### What is being asked:
Search the records for the string "Jalisco" and return each line that has it.

### Given records:
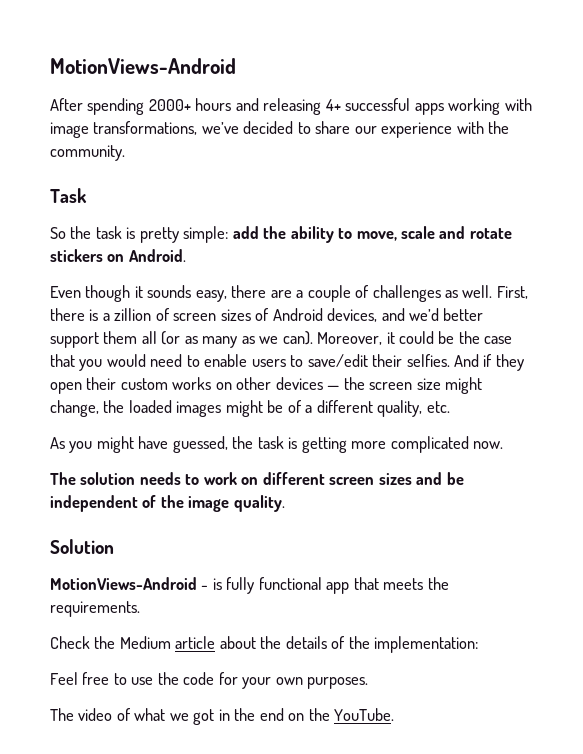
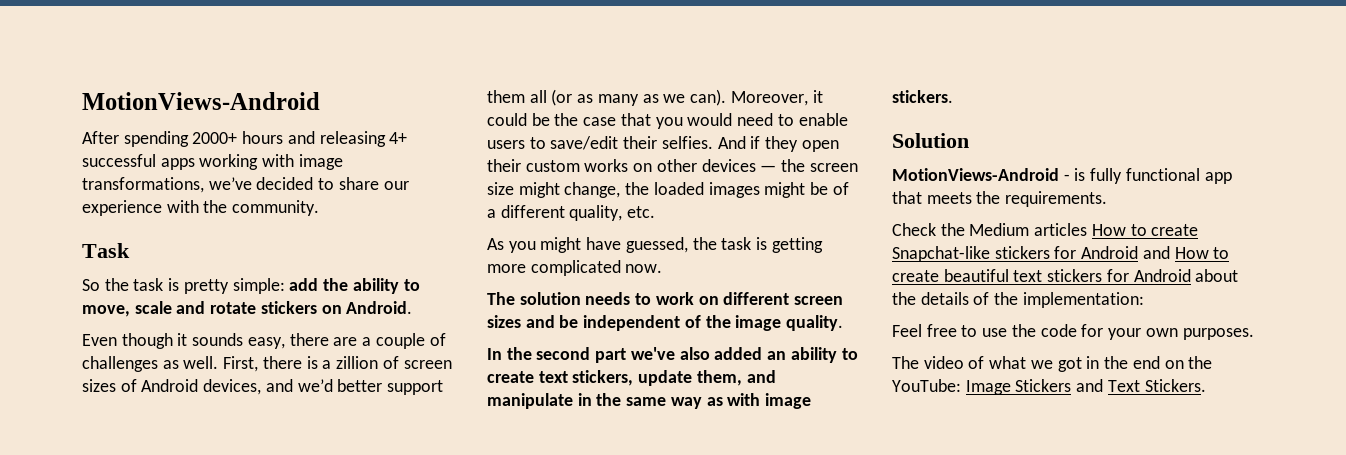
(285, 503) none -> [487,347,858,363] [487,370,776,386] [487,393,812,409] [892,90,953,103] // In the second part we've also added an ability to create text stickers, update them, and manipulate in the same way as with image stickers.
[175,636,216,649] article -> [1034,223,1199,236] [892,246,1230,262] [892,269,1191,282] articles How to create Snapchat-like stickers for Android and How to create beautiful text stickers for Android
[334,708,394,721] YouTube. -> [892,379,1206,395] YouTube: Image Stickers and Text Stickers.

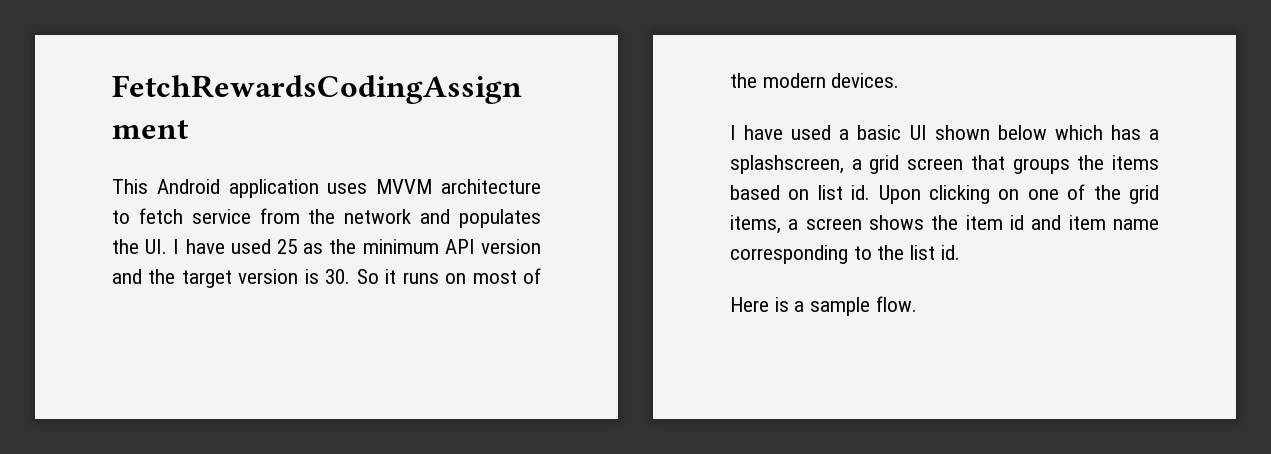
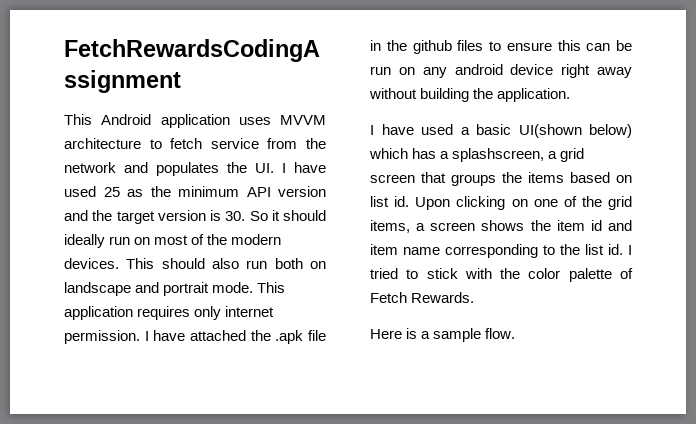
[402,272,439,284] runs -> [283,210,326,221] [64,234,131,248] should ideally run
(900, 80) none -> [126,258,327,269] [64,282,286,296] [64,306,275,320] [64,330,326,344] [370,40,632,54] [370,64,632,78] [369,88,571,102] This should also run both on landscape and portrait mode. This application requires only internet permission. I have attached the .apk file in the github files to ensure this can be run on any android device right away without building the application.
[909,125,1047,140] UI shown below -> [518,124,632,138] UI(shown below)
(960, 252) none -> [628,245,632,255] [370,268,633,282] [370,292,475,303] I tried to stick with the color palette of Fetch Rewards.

* * *

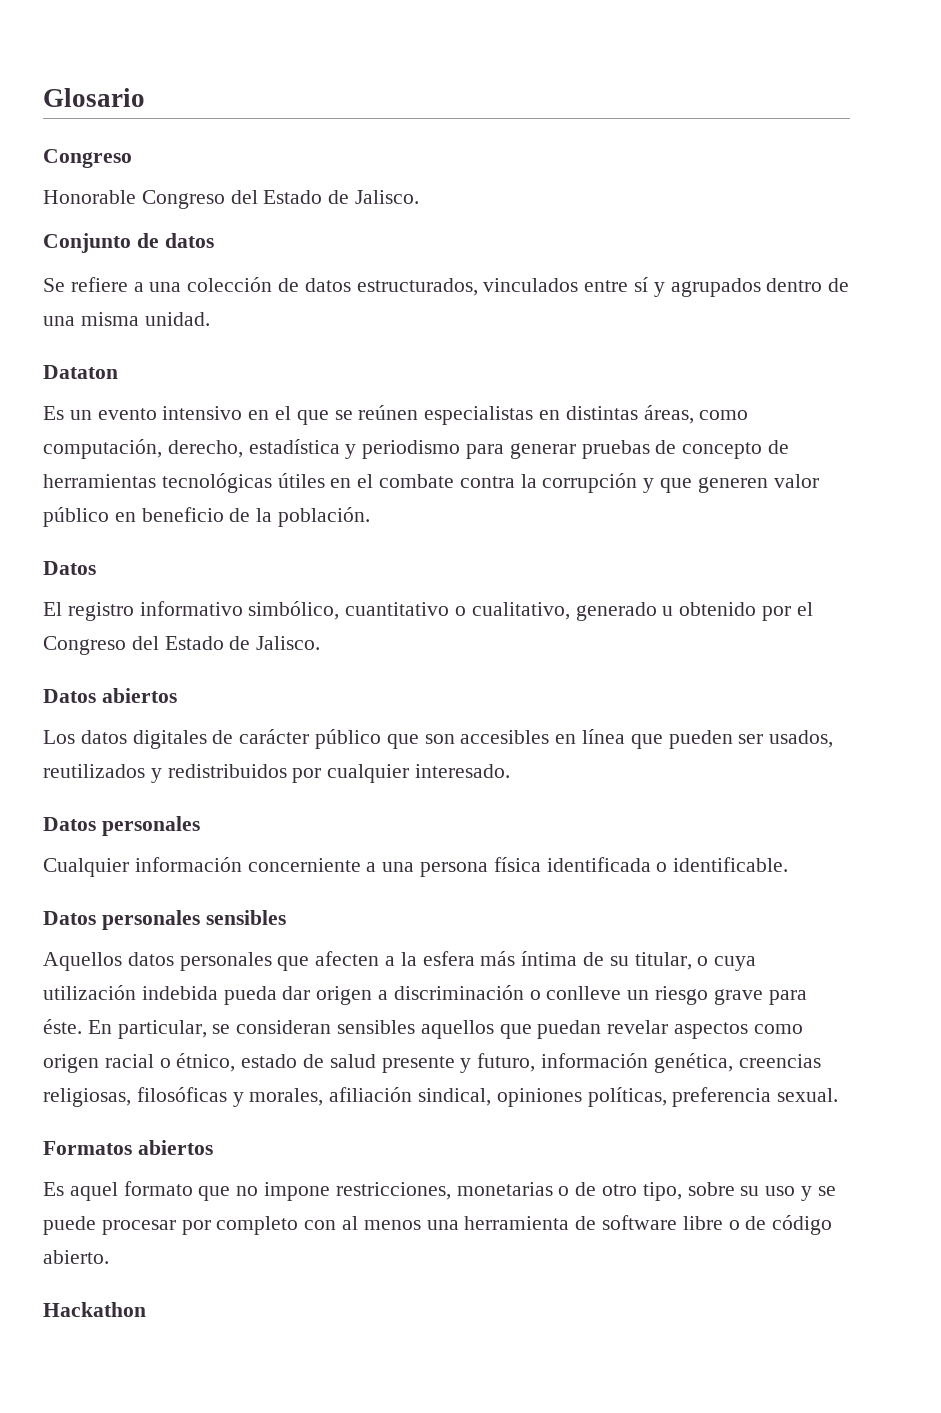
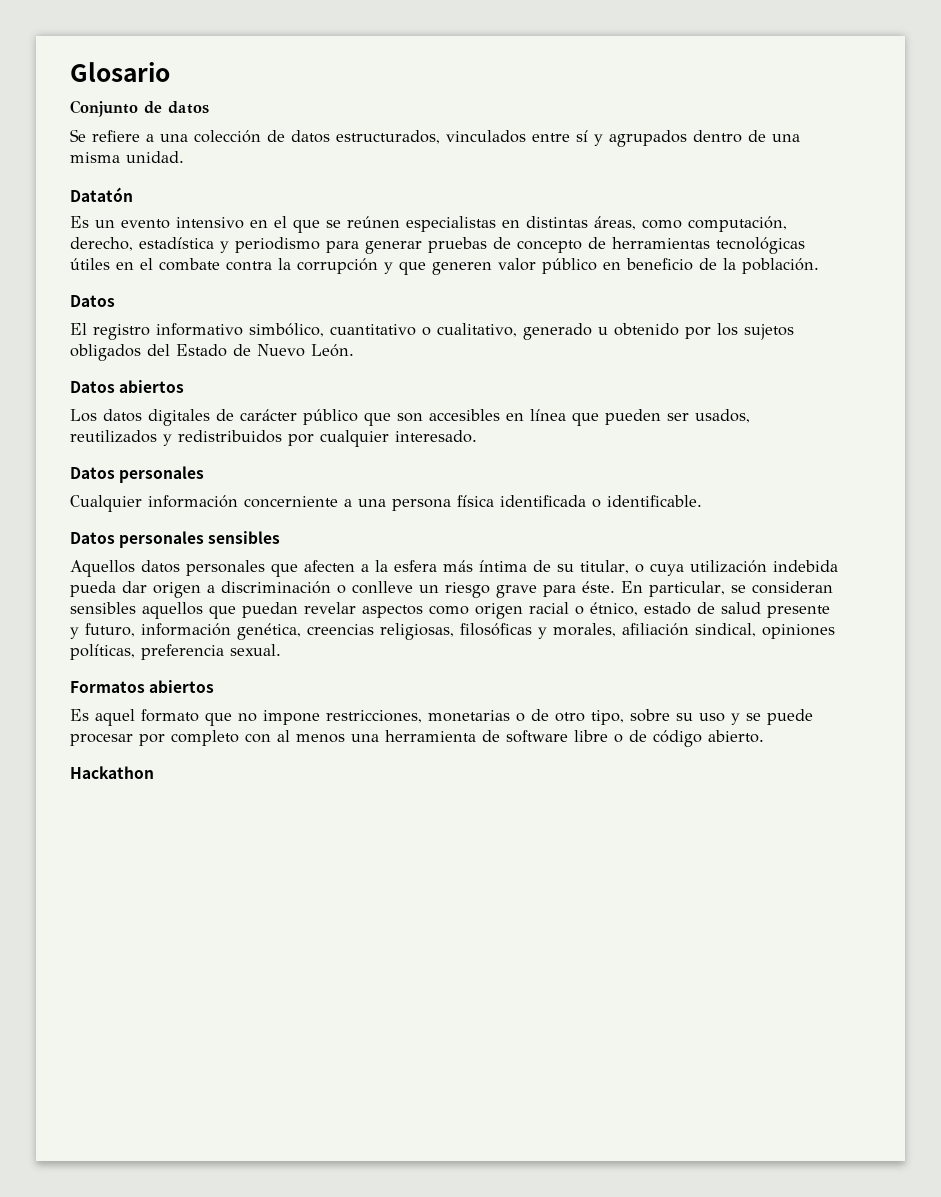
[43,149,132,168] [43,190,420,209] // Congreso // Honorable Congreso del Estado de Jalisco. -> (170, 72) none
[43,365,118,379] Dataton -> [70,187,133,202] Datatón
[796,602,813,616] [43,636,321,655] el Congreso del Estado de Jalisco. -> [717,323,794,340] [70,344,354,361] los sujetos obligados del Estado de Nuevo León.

### Response for this exercise:
[43,149,132,168] [43,190,420,209] // Congreso // Honorable Congreso del Estado de Jalisco. -> (170, 72) none
[796,602,813,616] [43,636,321,655] el Congreso del Estado de Jalisco. -> [717,323,794,340] [70,344,354,361] los sujetos obligados del Estado de Nuevo León.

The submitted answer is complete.